§ **DATA SHOWN**
* * *

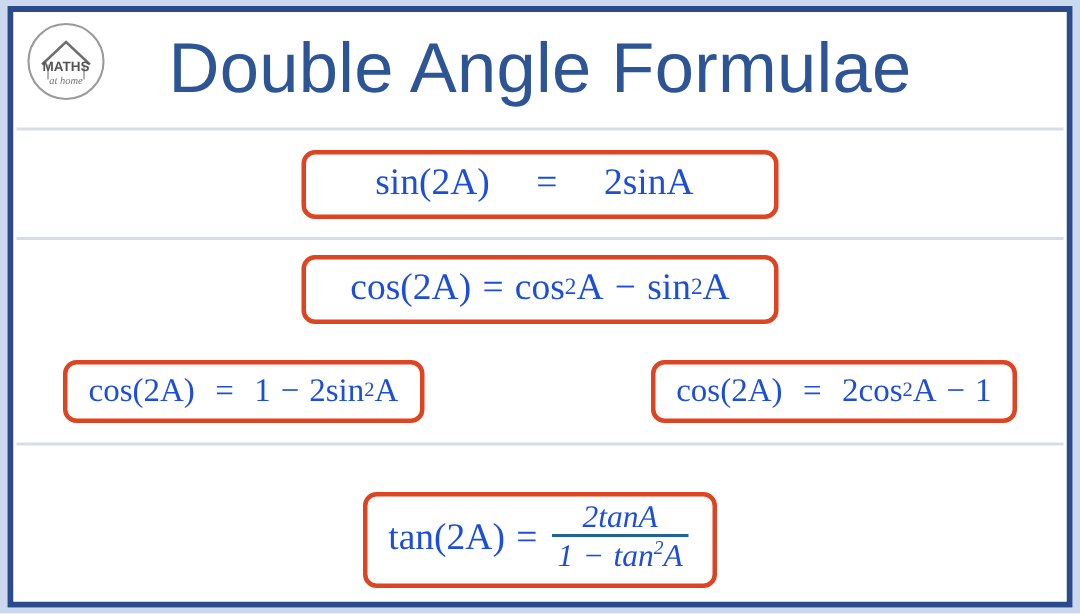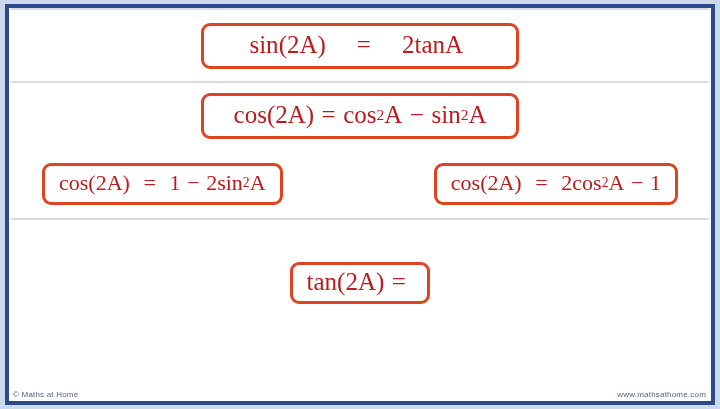--- a/index.html
+++ b/index.html
@@ -193,6 +193,18 @@
 
   <div class="inner-white">
 
+    <div class="title-row">
+      <span class="logo">
+        <svg viewBox="0 0 56 56" width="56" height="56" aria-hidden="true">
+          <circle cx="28" cy="28" r="25" fill="none" stroke="#9a9a9a" stroke-width="1.4"></circle>
+          <path d="M12 30 L28 15 L44 30" fill="none" stroke="#6e6e6e" stroke-width="1.6"></path>
+          <path d="M16 30 L16 40 M40 30 L40 40" fill="none" stroke="#9a9a9a" stroke-width="1"></path>
+          <text x="28" y="34" text-anchor="middle" font-family="Liberation Sans, sans-serif" font-size="9" font-weight="bold" fill="#555555">MATHS</text>
+          <text x="28" y="43" text-anchor="middle" font-family="Liberation Serif, serif" font-size="7" font-style="italic" fill="#777777">at home</text>
+        </svg>
+      </span>
+      <div class="page-title">Double Angle Formulae</div>
+    </div>
 
     <div class="divider"></div>
 

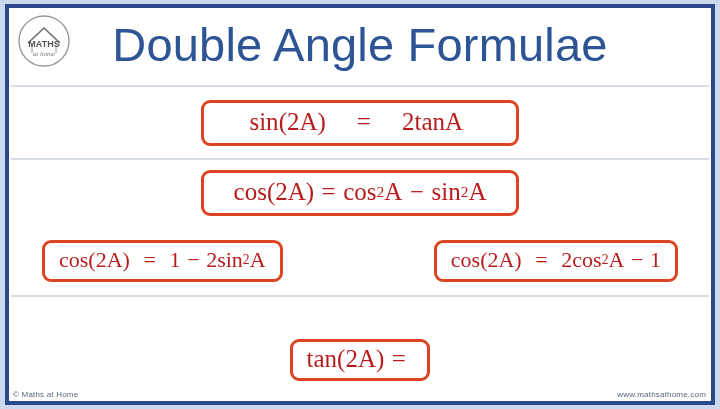--- a/index.html
+++ b/index.html
@@ -94,7 +94,7 @@
     border: 3px solid #dd4522;
     border-radius: 9px;
     background: #ffffff;
-    color: #b91c1c;
+    color: #1d4ed8;
     font-family: "Liberation Serif", serif;
     display: inline-flex;
     align-items: center;

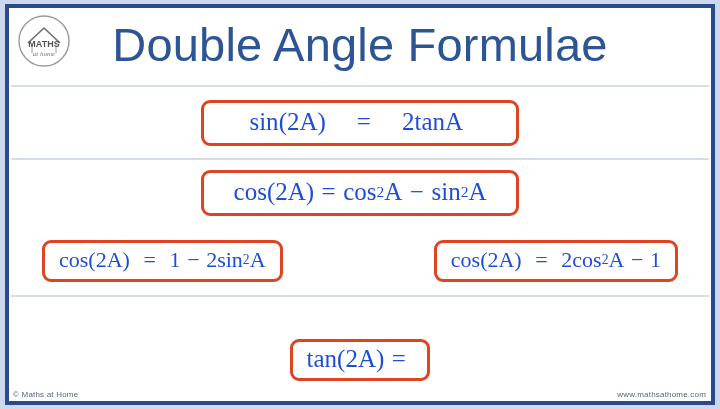--- a/index.html
+++ b/index.html
@@ -218,7 +218,7 @@
           <span class="spw"></span>
           <span class="spw"></span>
           <span class="ital">2</span>
-          <span class="ital">tanA</span>
+          <span class="ital">sinA</span>
           <span class="sp"></span>
       </div>
     </div>

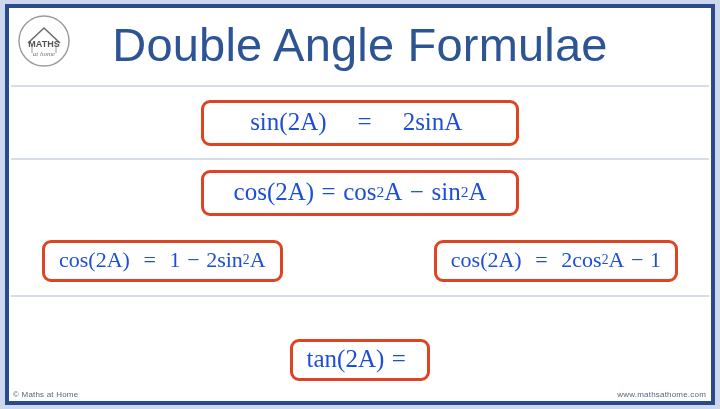--- a/index.html
+++ b/index.html
@@ -291,6 +291,11 @@
           <span class="sp"></span>
           <span>=</span>
           <span class="sp"></span>
+        <span class="frac">
+          <span class="frac-num"><span>2</span><span>tanA</span></span>
+          <span class="frac-bar"></span>
+          <span class="frac-den"><span>1</span><span class="sp"></span><span>−</span><span class="sp"></span><span>tan</span><span class="sup">2</span><span>A</span></span>
+        </span>
       </div>
     </div>
 

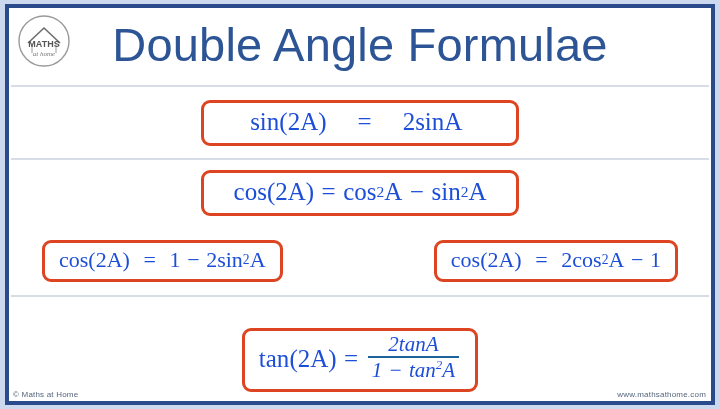--- a/index.html
+++ b/index.html
@@ -299,10 +299,6 @@
       </div>
     </div>
 
-    <div class="footer">
-      <span class="footer-left">© Maths at Home</span>
-      <span class="footer-right">www.mathsathome.com</span>
-    </div>
 
   </div>
 </div>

* * *

§ **BRIEF**
For each line in the data above that contains the string "font", extract the line.

§ **TASK OUTPUT**
+          <text x="28" y="34" text-anchor="middle" font-family="Liberation Sans, sans-serif" font-size="9" font-weight="bold" fill="#555555">MATHS</text>
+          <text x="28" y="43" text-anchor="middle" font-family="Liberation Serif, serif" font-size="7" font-style="italic" fill="#777777">at home</text>
     font-family: "Liberation Serif", serif;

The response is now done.